Linux block layer
 help / color / mirror / Atom feed
* [PATCH] block: Split bios in LBA order
@ 2025-05-12 22:56 Bart Van Assche
  2025-05-13  6:44 ` Christoph Hellwig
  0 siblings, 1 reply; 5+ messages in thread
From: Bart Van Assche @ 2025-05-12 22:56 UTC (permalink / raw)
  To: Jens Axboe
  Cc: linux-block, Christoph Hellwig, Bart Van Assche, Damien Le Moal,
	Ming Lei

The block layer submits bio fragments in opposite LBA order. Fix this as
follows:
- Introduce a new function bio_split_to_limits_and_submit() that has the
  same behavior as the existing bio_split_to_limits() function. This
  involves splitting a bio and submitting the fragment with the highest
  LBA by calling submit_bio_noacct().
- Use the new function bio_split_to_limits_and_submit() in all drivers
  that are fine with submitting split bios in opposite LBA order.
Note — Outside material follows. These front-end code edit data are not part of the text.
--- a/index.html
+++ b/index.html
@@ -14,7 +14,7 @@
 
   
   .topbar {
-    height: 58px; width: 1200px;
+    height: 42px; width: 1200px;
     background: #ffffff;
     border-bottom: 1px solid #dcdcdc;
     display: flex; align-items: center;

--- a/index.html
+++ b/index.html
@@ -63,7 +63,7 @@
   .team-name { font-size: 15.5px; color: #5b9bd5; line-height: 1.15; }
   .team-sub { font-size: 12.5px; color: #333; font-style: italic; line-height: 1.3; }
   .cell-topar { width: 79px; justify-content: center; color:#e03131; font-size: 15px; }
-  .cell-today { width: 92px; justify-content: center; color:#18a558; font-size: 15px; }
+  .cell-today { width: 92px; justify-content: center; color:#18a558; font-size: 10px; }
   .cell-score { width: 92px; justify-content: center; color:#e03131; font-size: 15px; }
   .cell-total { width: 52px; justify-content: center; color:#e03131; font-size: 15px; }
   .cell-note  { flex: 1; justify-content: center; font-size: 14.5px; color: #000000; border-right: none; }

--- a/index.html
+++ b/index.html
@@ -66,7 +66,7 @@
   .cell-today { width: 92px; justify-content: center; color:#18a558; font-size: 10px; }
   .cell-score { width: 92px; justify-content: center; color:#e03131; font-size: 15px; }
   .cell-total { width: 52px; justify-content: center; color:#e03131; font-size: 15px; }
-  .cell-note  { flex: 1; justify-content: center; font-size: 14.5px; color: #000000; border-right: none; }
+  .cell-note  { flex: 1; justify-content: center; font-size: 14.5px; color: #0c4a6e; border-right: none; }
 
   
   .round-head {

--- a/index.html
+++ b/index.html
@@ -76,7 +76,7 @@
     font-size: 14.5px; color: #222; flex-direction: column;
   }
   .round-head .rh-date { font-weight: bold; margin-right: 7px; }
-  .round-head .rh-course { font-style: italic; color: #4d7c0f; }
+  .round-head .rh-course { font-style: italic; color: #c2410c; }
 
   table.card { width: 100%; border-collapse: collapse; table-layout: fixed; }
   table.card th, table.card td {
- Modify bio_split_to_limits() such that it returns two bio pointers
  instead of submitting one of the two bio fragments in case a bio has
  been split.
- Modify blk_mq_submit_bio() and dm_split_and_process_bio() such that
  bio fragments are submitted in LBA order.
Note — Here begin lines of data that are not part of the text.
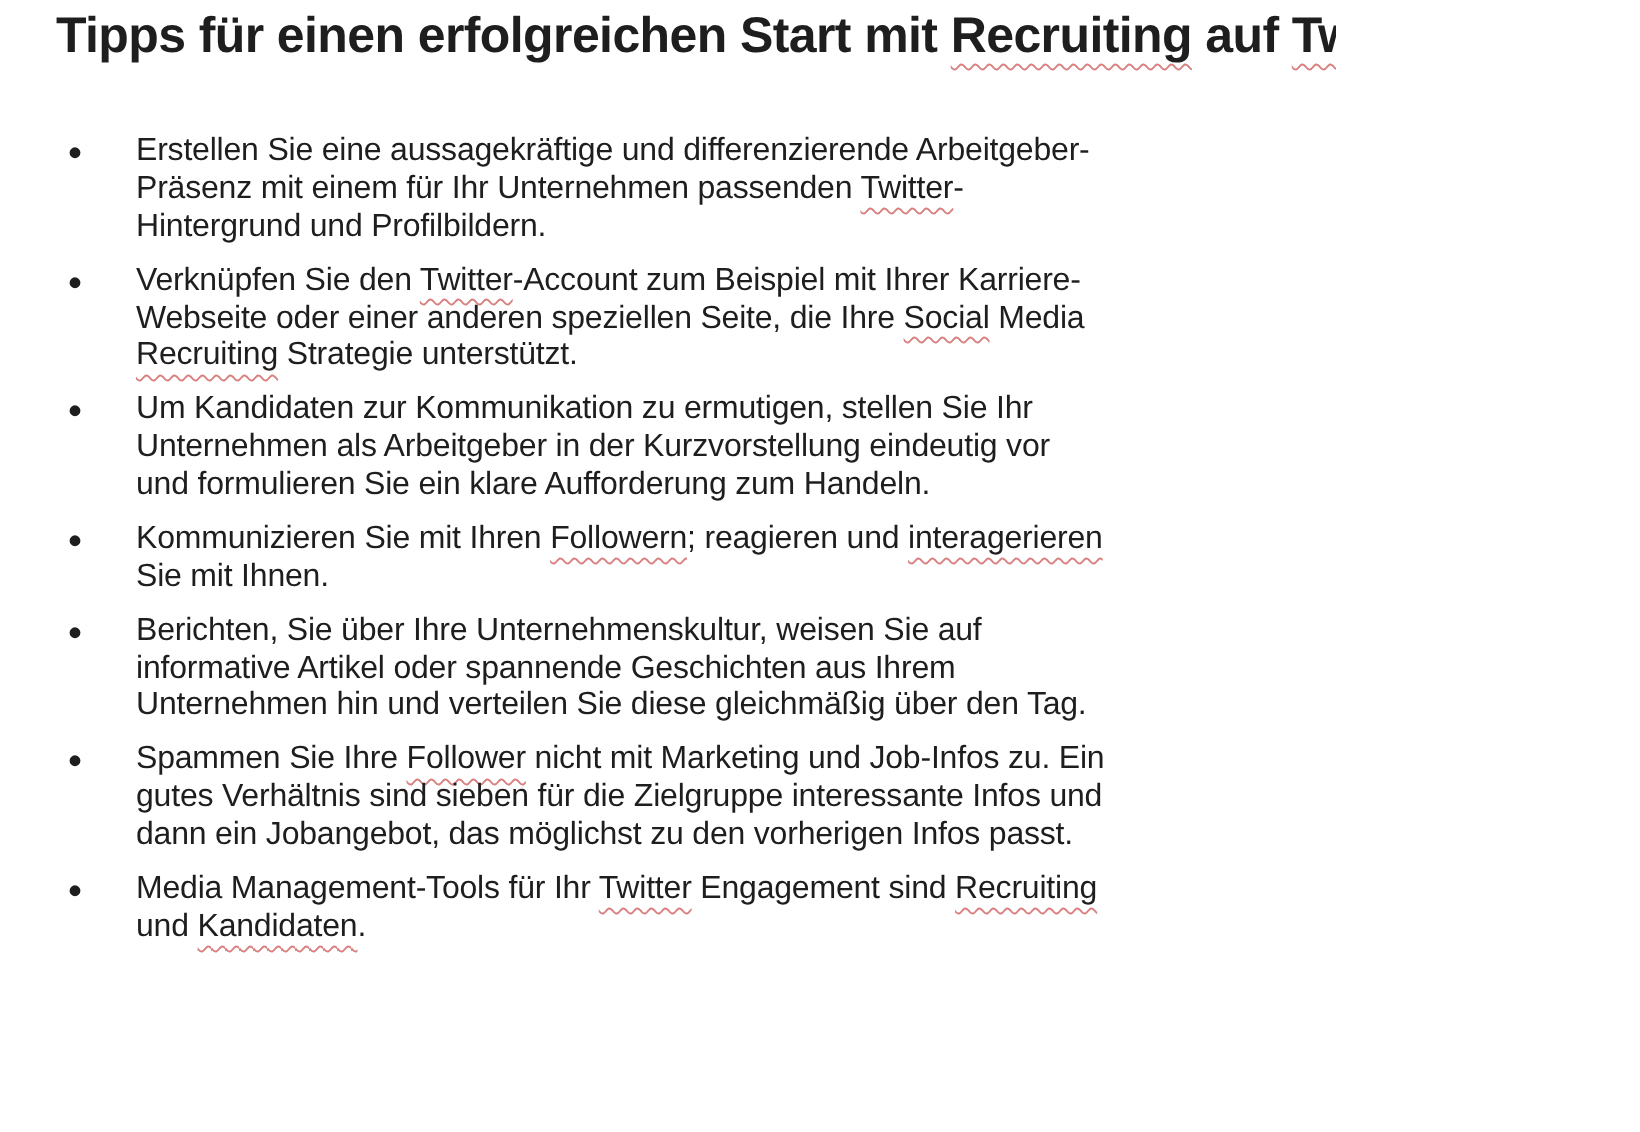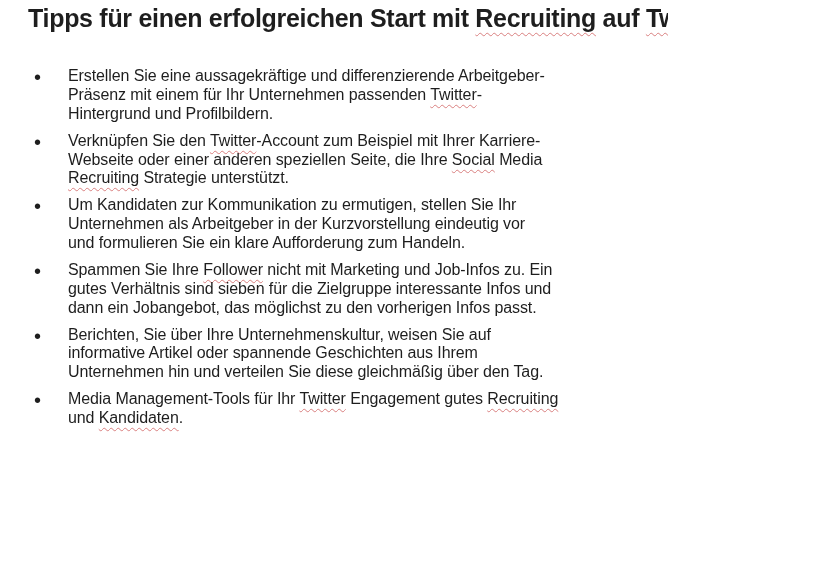--- a/index.html
+++ b/index.html
@@ -68,6 +68,8 @@
       <li><span class="seg">Um Kandidaten zur Kommunikation zu ermutigen, stellen Sie Ihr
 Unternehmen als Arbeitgeber in der Kurzvorstellung eindeutig vor
 und formulieren Sie ein klare Aufforderung zum Handeln.</span></li>
+      <li><span class="seg">Kommunizieren Sie mit Ihren </span><span class="sq">Followern</span><span class="seg">; reagieren und </span><span class="sq">interagerieren</span><span class="seg">
+Sie mit Ihnen.</span></li>
       <li><span class="seg">Spammen Sie Ihre </span><span class="sq">Follower</span><span class="seg"> nicht mit Marketing und Job-Infos zu. Ein
 gutes Verhältnis sind sieben für die Zielgruppe interessante Infos und
 dann ein Jobangebot, das möglichst zu den vorherigen Infos passt.</span></li>

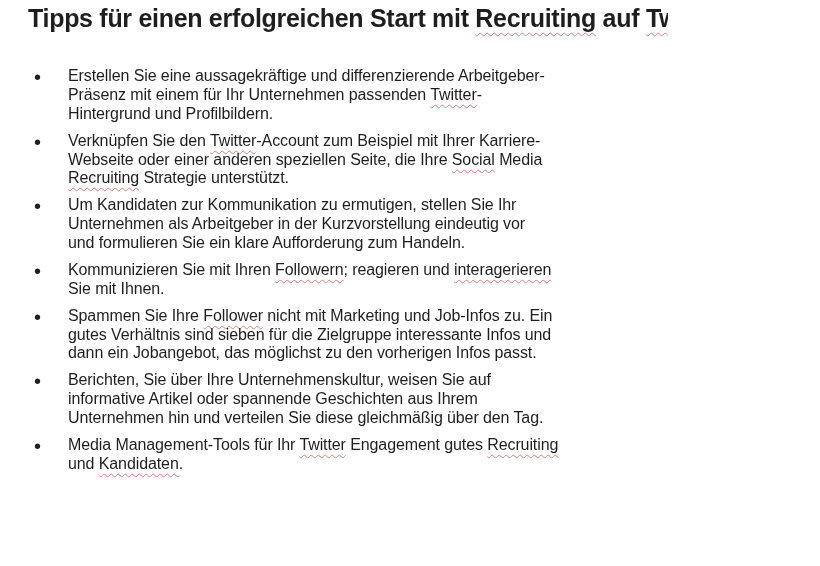--- a/index.html
+++ b/index.html
@@ -70,12 +70,12 @@
 und formulieren Sie ein klare Aufforderung zum Handeln.</span></li>
       <li><span class="seg">Kommunizieren Sie mit Ihren </span><span class="sq">Followern</span><span class="seg">; reagieren und </span><span class="sq">interagerieren</span><span class="seg">
 Sie mit Ihnen.</span></li>
+      <li><span class="seg">Berichten, Sie über Ihre Unternehmenskultur, weisen Sie auf
+informative Artikel oder spannende Geschichten aus Ihrem
+Unternehmen hin und verteilen Sie diese gleichmäßig über den Tag.</span></li>
       <li><span class="seg">Spammen Sie Ihre </span><span class="sq">Follower</span><span class="seg"> nicht mit Marketing und Job-Infos zu. Ein
 gutes Verhältnis sind sieben für die Zielgruppe interessante Infos und
 dann ein Jobangebot, das möglichst zu den vorherigen Infos passt.</span></li>
-      <li><span class="seg">Berichten, Sie über Ihre Unternehmenskultur, weisen Sie auf
-informative Artikel oder spannende Geschichten aus Ihrem
-Unternehmen hin und verteilen Sie diese gleichmäßig über den Tag.</span></li>
       <li><span class="seg">Media Management-Tools für Ihr </span><span class="sq">Twitter</span><span class="seg"> Engagement gutes </span><span class="sq">Recruiting</span><span class="seg">
 und </span><span class="sq">Kandidaten</span><span class="seg">.</span></li>
     </ul>

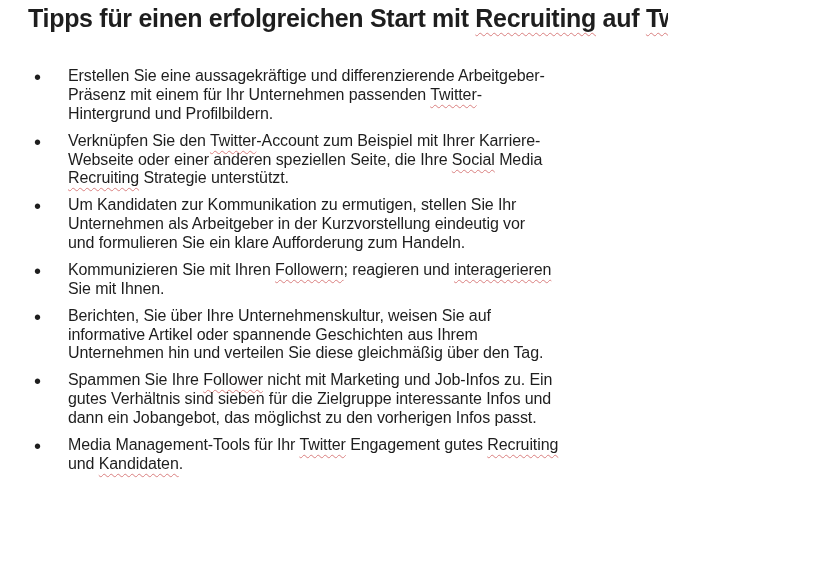--- a/index.html
+++ b/index.html
@@ -76,7 +76,7 @@
       <li><span class="seg">Spammen Sie Ihre </span><span class="sq">Follower</span><span class="seg"> nicht mit Marketing und Job-Infos zu. Ein
 gutes Verhältnis sind sieben für die Zielgruppe interessante Infos und
 dann ein Jobangebot, das möglichst zu den vorherigen Infos passt.</span></li>
-      <li><span class="seg">Media Management-Tools für Ihr </span><span class="sq">Twitter</span><span class="seg"> Engagement gutes </span><span class="sq">Recruiting</span><span class="seg">
+      <li><span class="seg">Media Management-Tools für Ihr </span><span class="sq">Twitter</span><span class="seg"> Engagement sind </span><span class="sq">Recruiting</span><span class="seg">
 und </span><span class="sq">Kandidaten</span><span class="seg">.</span></li>
     </ul>
 </div>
This patch fixes unaligned write errors that I encountered with F2FS
submitting zoned writes to a dm driver stacked on top of a zoned UFS
device.

Cc: Christoph Hellwig <hch@lst.de>
Cc: Damien Le Moal <dlemoal@kernel.org>
Cc: Ming Lei <ming.lei@redhat.com>
Signed-off-by: Bart Van Assche <bvanassche@acm.org>
---
 block/blk-merge.c             | 81 +++++++++++++++++++++++++----------
 block/blk-mq.c                | 27 ++++++++----
 block/blk.h                   | 26 ++++++-----
 drivers/block/drbd/drbd_req.c |  2 +-
 drivers/block/pktcdvd.c       |  2 +-
 drivers/md/dm.c               | 14 ++++--
 drivers/md/md.c               |  2 +-
 drivers/nvme/host/multipath.c |  2 +-
 include/linux/blkdev.h        |  3 +-
 9 files changed, 108 insertions(+), 51 deletions(-)
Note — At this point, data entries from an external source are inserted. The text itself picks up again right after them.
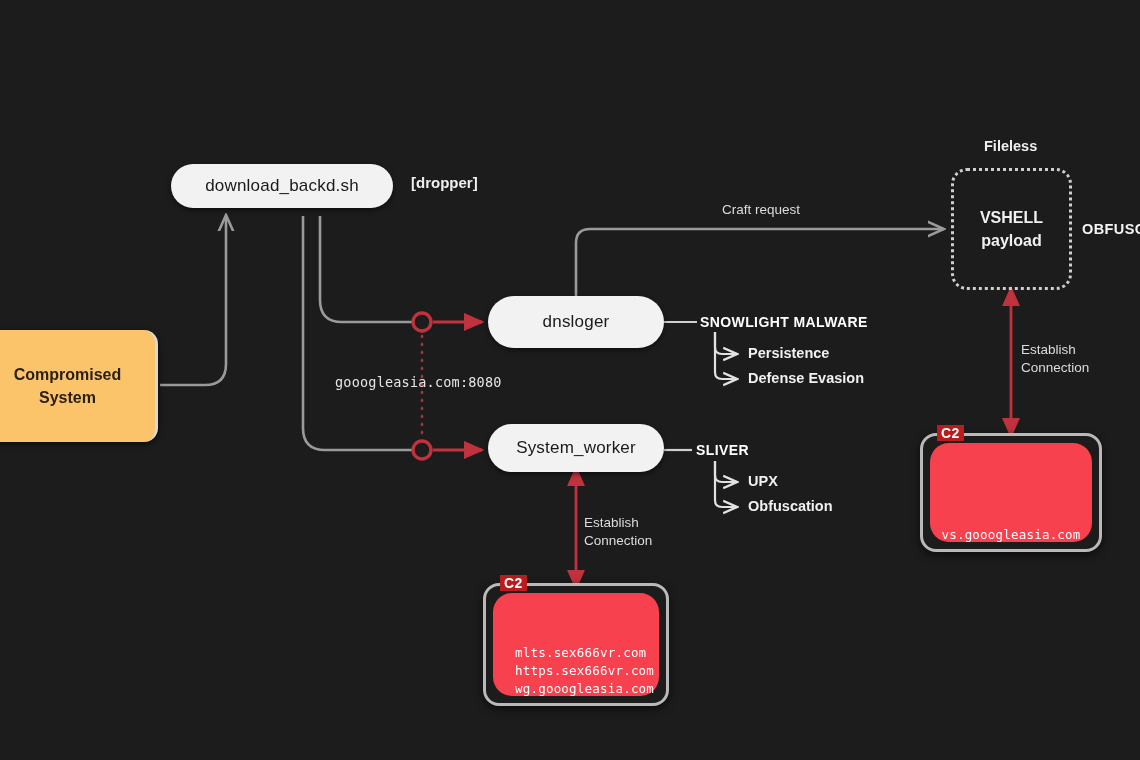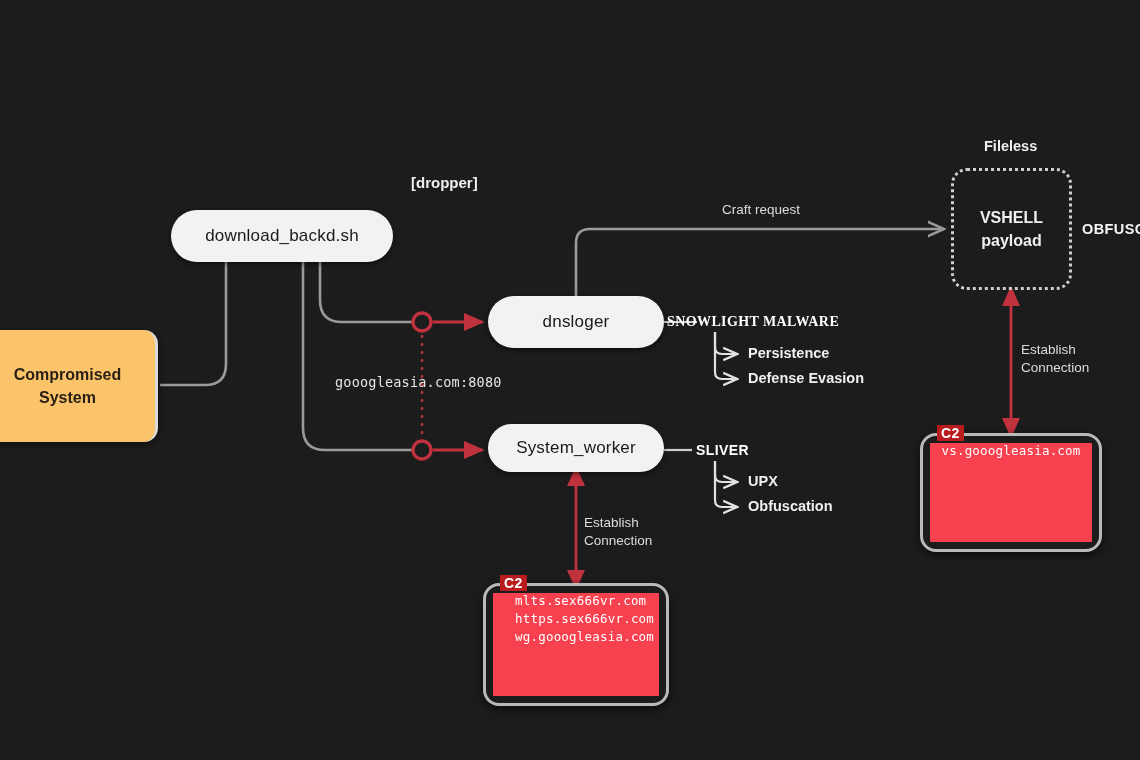--- a/index.html
+++ b/index.html
@@ -206,7 +206,7 @@
 System</span>
   </div>
 
-  <div class="node pill" style="left:171px; top:164px; width:222px; height:52px;margin-top:46px;">
+  <div class="node pill" style="left:171px; top:164px; width:222px; height:44px;">
     <span>download_backd.sh</span>
   </div>
   <div class="label label-dropper" style="left:411px; top:174px;">[dropper]</div>

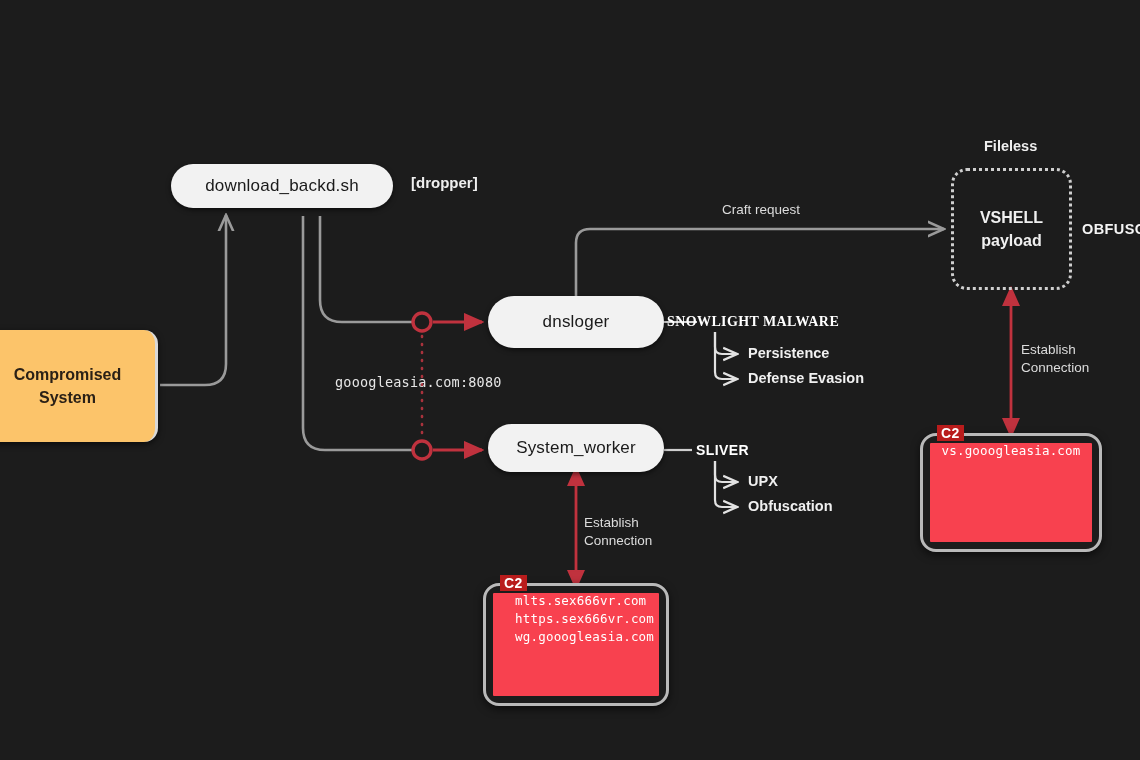--- a/index.html
+++ b/index.html
@@ -252,7 +252,7 @@
   <div class="label label-edge" style="left:584px; top:514px; width:96px; text-align:left;">Establish
 Connection</div>
 
-  <div class="label label-group-title" style="left:667px; top:314px;font-family:Liberation Serif, serif;">SNOWLIGHT MALWARE</div>
+  <div class="label label-group-title" style="left:700px; top:314px;">SNOWLIGHT MALWARE</div>
   <div class="label label-sub" style="left:748px; top:345px;">Persistence</div>
   <div class="label label-sub" style="left:748px; top:370px;text-align:right;">Defense Evasion</div>
 

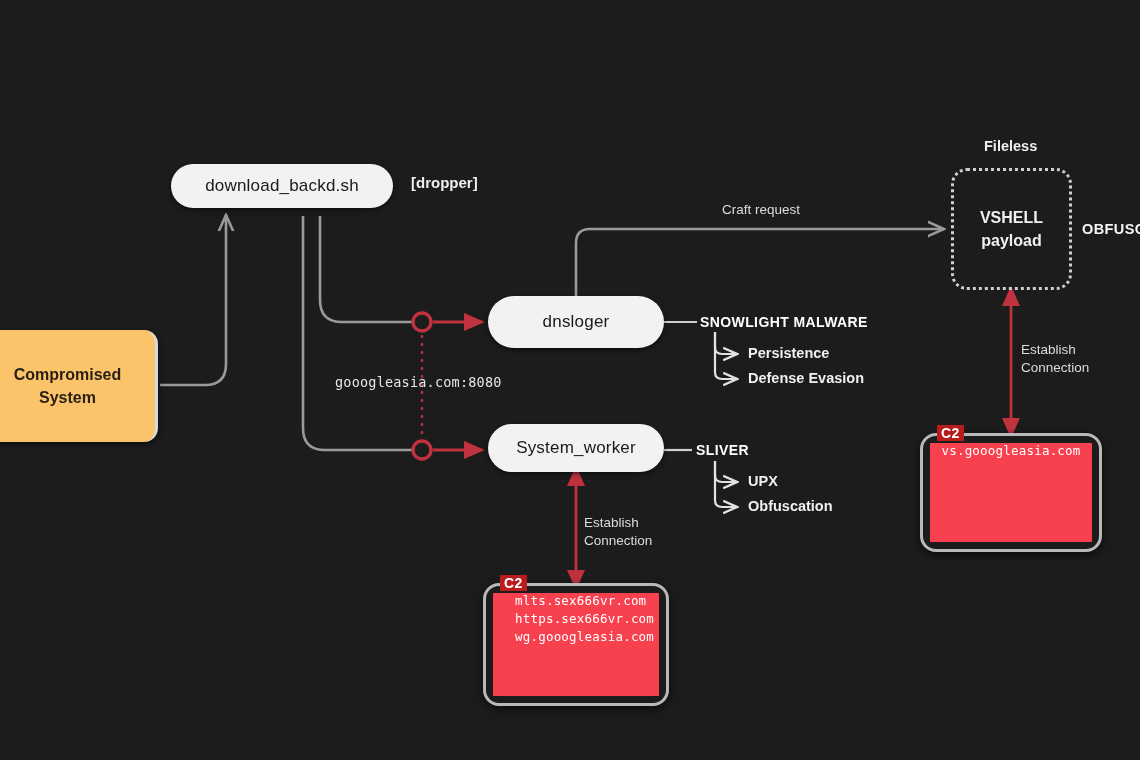--- a/index.html
+++ b/index.html
@@ -76,11 +76,11 @@
     height: 100%;
     box-sizing: border-box;
     background: #f8414f;
-    border-radius: 1px;
+    border-radius: 19px;
     display: flex;
     flex-direction: column;
     align-items: center;
-    justify-content: flex-start;
+    justify-content: flex-end;
     gap: 3px;
   }
   .c2-badge {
diff --git a/block/blk-merge.c b/block/blk-merge.c
index 782308b73b53..1076e5e1fa9c 100644
--- a/block/blk-merge.c
+++ b/block/blk-merge.c
@@ -105,8 +105,15 @@ static unsigned int bio_allowed_max_sectors(const struct queue_limits *lim)
 	return round_down(UINT_MAX, lim->logical_block_size) >> SECTOR_SHIFT;
 }
 
-static struct bio *bio_submit_split(struct bio *bio, int split_sectors)
+/*
+ * Split a bio and prepare the bio that has been split off for submission.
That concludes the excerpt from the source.